Conflicting results have been found by many studies that have looked at brain anatomy in frequent marijuana users. The goal is to determine whether or not marijuana has any effects on cognitive abilities (including memory). A study done by Jager et al. concluded that there are in fact anatomical differences between the brains of frequent marijuana users and non-using control samples. Frequent users showed a lower magnitude of activity (but no structural changes) in parahippocampal regions. However, when subject to associative memory tasks, users performed within normal ranges. This shows that a decrease in activation in these regions is associated with frequent marijuana use, but does not affect memory task performance. This is still a controversial issue, and more research is required to draw conclusive results.

===Disease===
====Alzheimer's disease (AD) and vascular dementia (VaD)====
Alzheimer's disease accounts for 60 to 70 percent of cases of dementias. The brains of Alzheimer's patients have an abundance of plaques and tangles which begin in areas involved in memory, spreading to other areas, and eventually affecting most of the brain. Vascular dementia is often considered the second-most common form of dementia and is the reduction of blood flow to parts of the brain most often caused by many very small strokes that have an accumulative effect on cognitive abilities including memory.

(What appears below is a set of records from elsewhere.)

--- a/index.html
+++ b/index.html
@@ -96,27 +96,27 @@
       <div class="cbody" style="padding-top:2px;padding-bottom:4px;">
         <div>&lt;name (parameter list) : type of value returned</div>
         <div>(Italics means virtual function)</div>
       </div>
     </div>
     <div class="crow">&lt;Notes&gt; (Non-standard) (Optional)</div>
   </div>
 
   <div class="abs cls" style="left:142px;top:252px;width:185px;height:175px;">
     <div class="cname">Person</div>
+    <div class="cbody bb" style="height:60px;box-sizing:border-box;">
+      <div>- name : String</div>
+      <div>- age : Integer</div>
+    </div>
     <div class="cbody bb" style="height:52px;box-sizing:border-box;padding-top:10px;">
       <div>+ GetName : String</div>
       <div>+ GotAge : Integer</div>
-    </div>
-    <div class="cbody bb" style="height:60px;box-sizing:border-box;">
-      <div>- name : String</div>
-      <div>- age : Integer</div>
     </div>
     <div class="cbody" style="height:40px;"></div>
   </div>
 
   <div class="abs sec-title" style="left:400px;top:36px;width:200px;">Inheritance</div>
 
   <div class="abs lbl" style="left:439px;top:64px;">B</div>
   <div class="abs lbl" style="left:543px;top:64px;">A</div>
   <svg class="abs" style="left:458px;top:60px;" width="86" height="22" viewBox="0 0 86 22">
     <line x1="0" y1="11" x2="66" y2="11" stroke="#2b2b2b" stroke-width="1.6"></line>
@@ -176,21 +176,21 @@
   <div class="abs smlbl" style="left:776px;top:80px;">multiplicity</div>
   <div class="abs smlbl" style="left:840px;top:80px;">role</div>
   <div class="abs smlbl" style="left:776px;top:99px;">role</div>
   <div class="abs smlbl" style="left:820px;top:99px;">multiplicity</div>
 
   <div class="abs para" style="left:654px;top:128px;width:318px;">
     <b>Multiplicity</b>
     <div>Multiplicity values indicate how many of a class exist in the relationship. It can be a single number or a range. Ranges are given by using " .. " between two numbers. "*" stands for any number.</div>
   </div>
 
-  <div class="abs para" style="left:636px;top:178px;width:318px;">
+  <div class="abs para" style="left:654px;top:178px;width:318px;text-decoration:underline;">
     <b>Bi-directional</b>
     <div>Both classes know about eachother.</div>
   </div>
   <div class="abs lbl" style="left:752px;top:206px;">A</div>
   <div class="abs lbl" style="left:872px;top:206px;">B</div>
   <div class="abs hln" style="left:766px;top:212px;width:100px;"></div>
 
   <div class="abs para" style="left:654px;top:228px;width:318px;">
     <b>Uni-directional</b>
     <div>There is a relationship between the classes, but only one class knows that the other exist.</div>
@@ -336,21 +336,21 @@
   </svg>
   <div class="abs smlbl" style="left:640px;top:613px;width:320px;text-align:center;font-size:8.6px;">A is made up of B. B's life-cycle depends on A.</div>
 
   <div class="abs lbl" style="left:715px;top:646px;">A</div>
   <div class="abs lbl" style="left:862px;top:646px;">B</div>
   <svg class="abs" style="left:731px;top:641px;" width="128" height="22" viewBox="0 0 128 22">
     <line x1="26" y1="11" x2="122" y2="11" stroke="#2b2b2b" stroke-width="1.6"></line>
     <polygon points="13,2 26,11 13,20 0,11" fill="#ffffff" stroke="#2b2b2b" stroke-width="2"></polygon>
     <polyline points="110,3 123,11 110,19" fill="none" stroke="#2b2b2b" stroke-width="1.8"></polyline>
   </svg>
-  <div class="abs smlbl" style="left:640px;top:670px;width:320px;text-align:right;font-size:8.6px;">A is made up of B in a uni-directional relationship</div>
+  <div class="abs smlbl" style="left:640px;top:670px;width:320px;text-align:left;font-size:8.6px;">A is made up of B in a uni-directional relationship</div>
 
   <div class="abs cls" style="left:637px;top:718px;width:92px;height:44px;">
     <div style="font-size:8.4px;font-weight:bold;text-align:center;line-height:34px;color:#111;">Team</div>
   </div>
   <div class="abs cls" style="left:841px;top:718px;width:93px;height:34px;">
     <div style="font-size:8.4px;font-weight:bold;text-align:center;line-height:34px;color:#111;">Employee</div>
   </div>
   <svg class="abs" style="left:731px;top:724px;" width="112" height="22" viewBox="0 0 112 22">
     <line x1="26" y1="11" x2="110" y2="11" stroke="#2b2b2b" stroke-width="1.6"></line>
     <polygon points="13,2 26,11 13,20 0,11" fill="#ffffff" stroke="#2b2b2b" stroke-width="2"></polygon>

====Korsakoff's syndrome====

Korsakoff's is caused by a severe thiamine (vitamin B_{1}) deficiency due to chronic alcoholism or malnourishment. Thiamine is necessary for the body to process carbohydrates. This thiamine deficiency can lead to symptoms such as: confusion, loss of balance, drowsiness, and some specific problems with vision. When the deficiency is considered severe, the memory loss may be accompanied by agitation and dementia. The standard treatment is intravenous thiamine, administered as soon as possible after symptoms become apparent. Unfortunately, the treatment does not correct the condition and recovery is known to be gradual and sometimes incomplete. Temporally graded retrograde amnesia extending back several decades (early memories in life) are a common feature of patients with the alcoholic Korsakoff's syndrome, which primarily affects the diencephalon, usually with concomitant frontal lobe atrophy.